As far as I know the motherboards for higher than 3700x cpu requires  stronger power output and cooling  regarding the vrm. Maybe you can tell about your motherboard and experiences with it?

E.g. the MSI 450 series motherboards were great but MSI 570 series have a problematic reputation so far. Gigabyte X570 AORUS ELITE, Asus TUF GAMING X570-PLUS and Gigabyte X570 AORUS MASTER all look like solid choices for 3900x.

And what ever the motherboard, efficient cooling is essential for a reliable daw.
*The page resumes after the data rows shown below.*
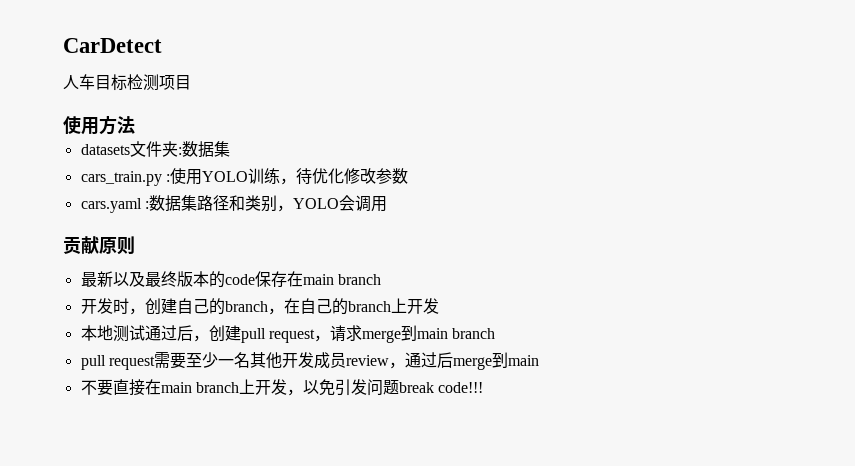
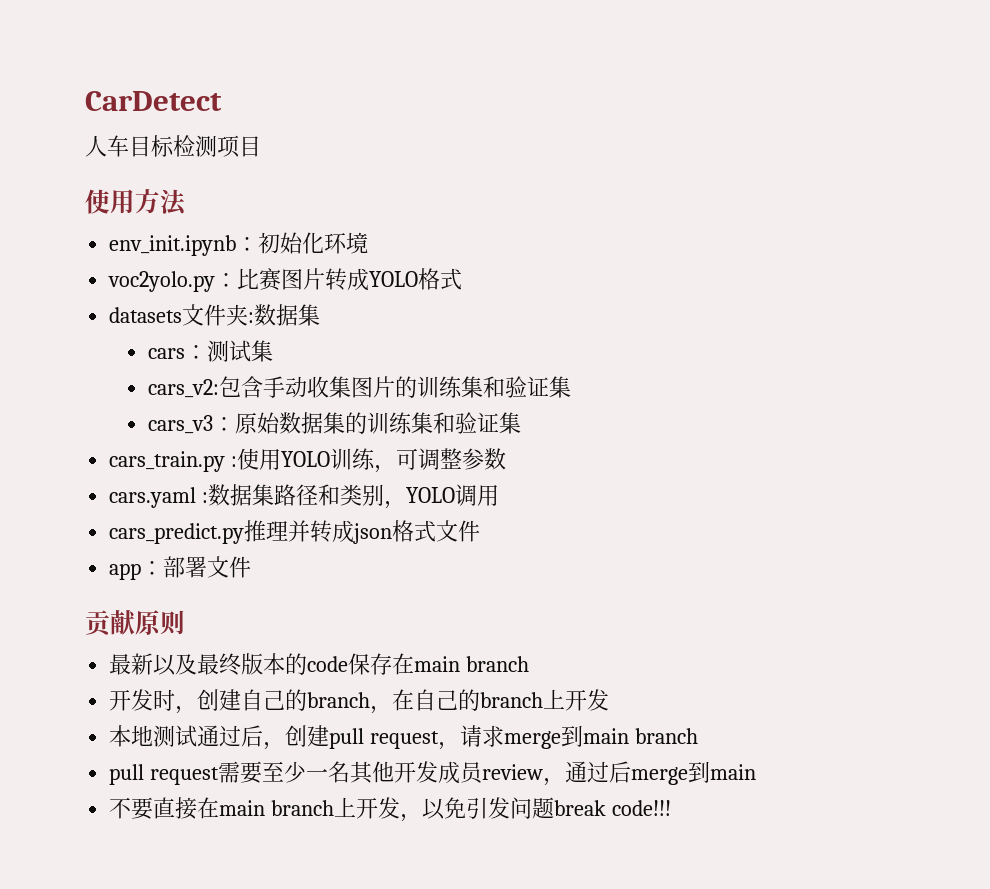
+ env_init.ipynb：初始化环境
+ voc2yolo.py：比赛图片转成YOLO格式
+ cars：测试集
+ cars_v2:包含手动收集图片的训练集和验证集
+ cars_v3：原始数据集的训练集和验证集
- cars_train.py :使用YOLO训练，待优化修改参数
+ cars_train.py :使用YOLO训练，可调整参数
- cars.yaml :数据集路径和类别，YOLO会调用
+ cars.yaml :数据集路径和类别，YOLO调用
+ cars_predict.py推理并转成json格式文件
+ app：部署文件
I recently replaced the stock fans of my case (Fractal R5) and both the noise and temperature improved significantly. Three fans 7€ each so well worth the trouble. The stock cpu coolers are also noisy and offer the bare minimum for cooling, so better change it for something bigger/cooler.

The build experience was smooth as silk. I've had absolutely no problems with any of the components I used. I've always built my own PC's. (My first build was as part of a computer club project in the 70's, an Altair S100 bus 8080 computer, lol)
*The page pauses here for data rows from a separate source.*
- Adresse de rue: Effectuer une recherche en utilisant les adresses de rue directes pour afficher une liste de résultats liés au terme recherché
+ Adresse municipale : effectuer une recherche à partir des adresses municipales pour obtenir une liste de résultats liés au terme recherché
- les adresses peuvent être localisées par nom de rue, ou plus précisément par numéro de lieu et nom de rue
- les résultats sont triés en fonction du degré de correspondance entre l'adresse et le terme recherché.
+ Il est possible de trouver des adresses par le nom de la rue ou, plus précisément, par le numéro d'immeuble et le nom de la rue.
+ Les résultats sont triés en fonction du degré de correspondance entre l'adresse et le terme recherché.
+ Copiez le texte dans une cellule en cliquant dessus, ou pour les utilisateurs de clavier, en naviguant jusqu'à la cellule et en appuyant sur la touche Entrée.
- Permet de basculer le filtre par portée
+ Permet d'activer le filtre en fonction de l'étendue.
My most recent build prior to this was centered around an Intel i7/970 CPU and an X58 motherboard from EVGA. By comparison, that build was complex and fraught with challenges and while it ran well for over ten years, it had it's quirks. The DIY world for high-end PC's has come a long way and the parts I used were all well-thought out, well documented and extremely easy to assemble. I felt like I was cheating. :)
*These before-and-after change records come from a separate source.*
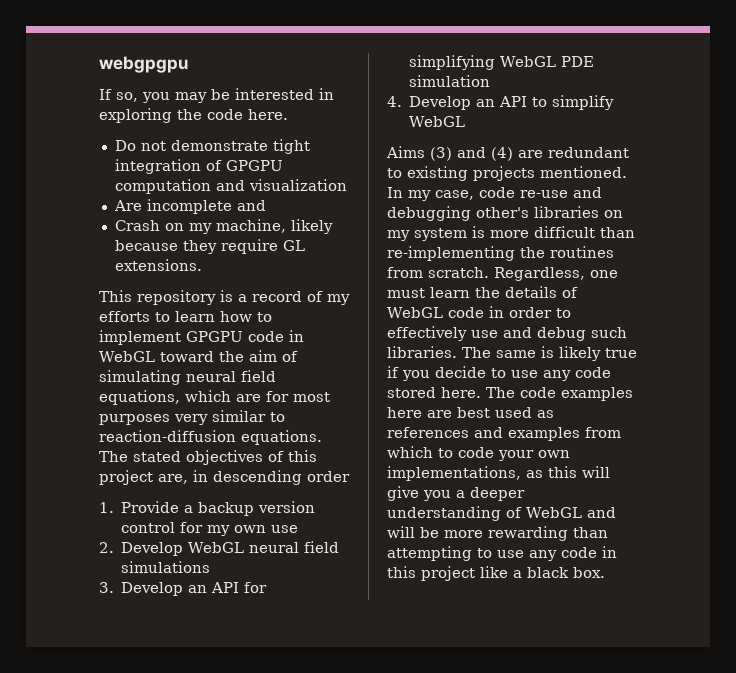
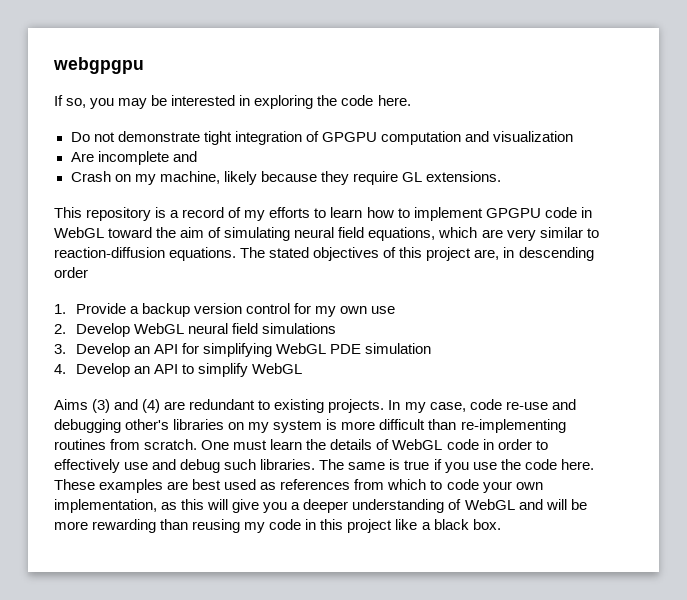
- This repository is a record of my efforts to learn how to implement GPGPU code in WebGL toward the aim of simulating neural field equations, which are for most purposes very similar to reaction-diffusion equations.
+ This repository is a record of my efforts to learn how to implement GPGPU code in WebGL toward the aim of simulating neural field equations, which are very similar to reaction-diffusion equations.
- Aims (3) and (4) are redundant to existing projects mentioned.
+ Aims (3) and (4) are redundant to existing projects.
- In my case, code re-use and debugging other's libraries on my system is more difficult than re-implementing the routines from scratch.
+ In my case, code re-use and debugging other's libraries on my system is more difficult than re-implementing routines from scratch.
- Regardless, one must learn the details of WebGL code in order to effectively use and debug such libraries.
+ One must learn the details of WebGL code in order to effectively use and debug such libraries.
- The same is likely true if you decide to use any code stored here. The code examples here are best used as references and examples from which to code your own implementations, as this will give you a deeper understanding of WebGL and will be more rewarding than attempting to use any code in this project like a black box.
+ The same is true if you use the code here. These examples are best used as references from which to code your own implementation, as this will give you a deeper understanding of WebGL and will be more rewarding than reusing my code in this project like a black box.

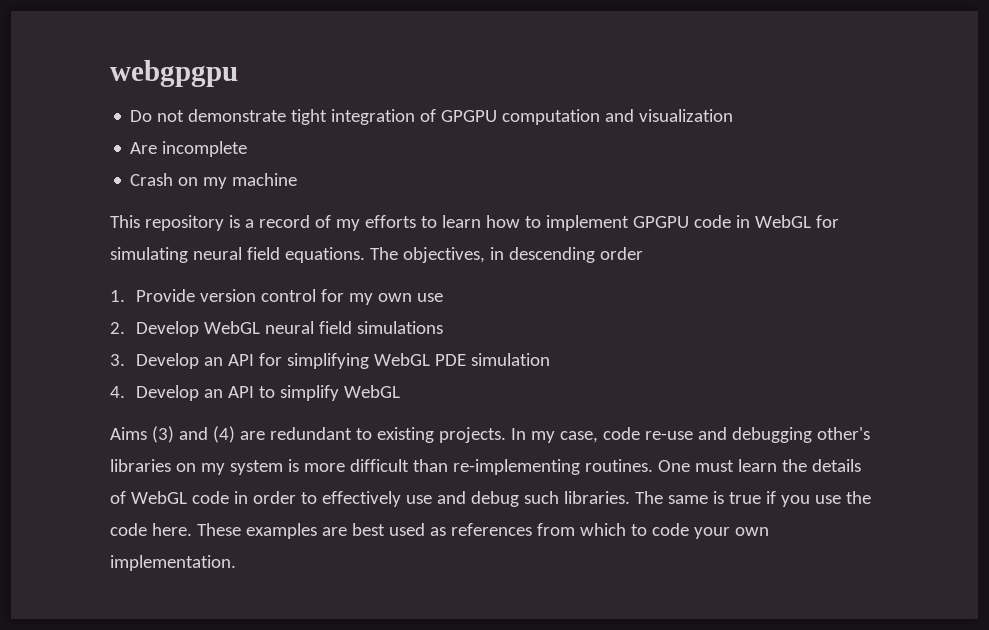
- If so, you may be interested in exploring the code here.
- Are incomplete and
+ Are incomplete
- Crash on my machine, likely because they require GL extensions.
+ Crash on my machine
- This repository is a record of my efforts to learn how to implement GPGPU code in WebGL toward the aim of simulating neural field equations, which are very similar to reaction-diffusion equations. The stated objectives of this project are, in descending order
+ This repository is a record of my efforts to learn how to implement GPGPU code in WebGL for simulating neural field equations. The objectives, in descending order
- 1. Provide a backup version control for my own use
+ 1. Provide version control for my own use
- In my case, code re-use and debugging other's libraries on my system is more difficult than re-implementing routines from scratch.
+ In my case, code re-use and debugging other's libraries on my system is more difficult than re-implementing routines.
- These examples are best used as references from which to code your own implementation, as this will give you a deeper understanding of WebGL and will be more rewarding than reusing my code in this project like a black box.
+ These examples are best used as references from which to code your own implementation.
Event the liquid cooler was easy as pie and the temperatures are nice and stable. The build is very quiet. You can hear the fans ramp up a bit when I'm stressing things and I wouldn't call this an absolutely silent build, but I'm pretty sure if I monkeyed with the fan heat profiles I could get it pretty darned close.

I'm using the Ryzen Balanced Power Profile in the Windows power options control panel settings. That comes with the chipset drivers and sets up the memory speed profiles and CPU configurations. I haven't felt the need to use any more extreme settings.

Here's the parts list:

Motherboard: Gigabyte X570 AORUS Master

Memory: 2 G.Skill Trident Z Neo Series 32GB sticks

SSD's: 2 Sabrent 1TB Rocket NVMe 4.0 Gen4 PCIe M.2 Internal SSD's (I mistyped earlier, these are 1TB drives, not 2.)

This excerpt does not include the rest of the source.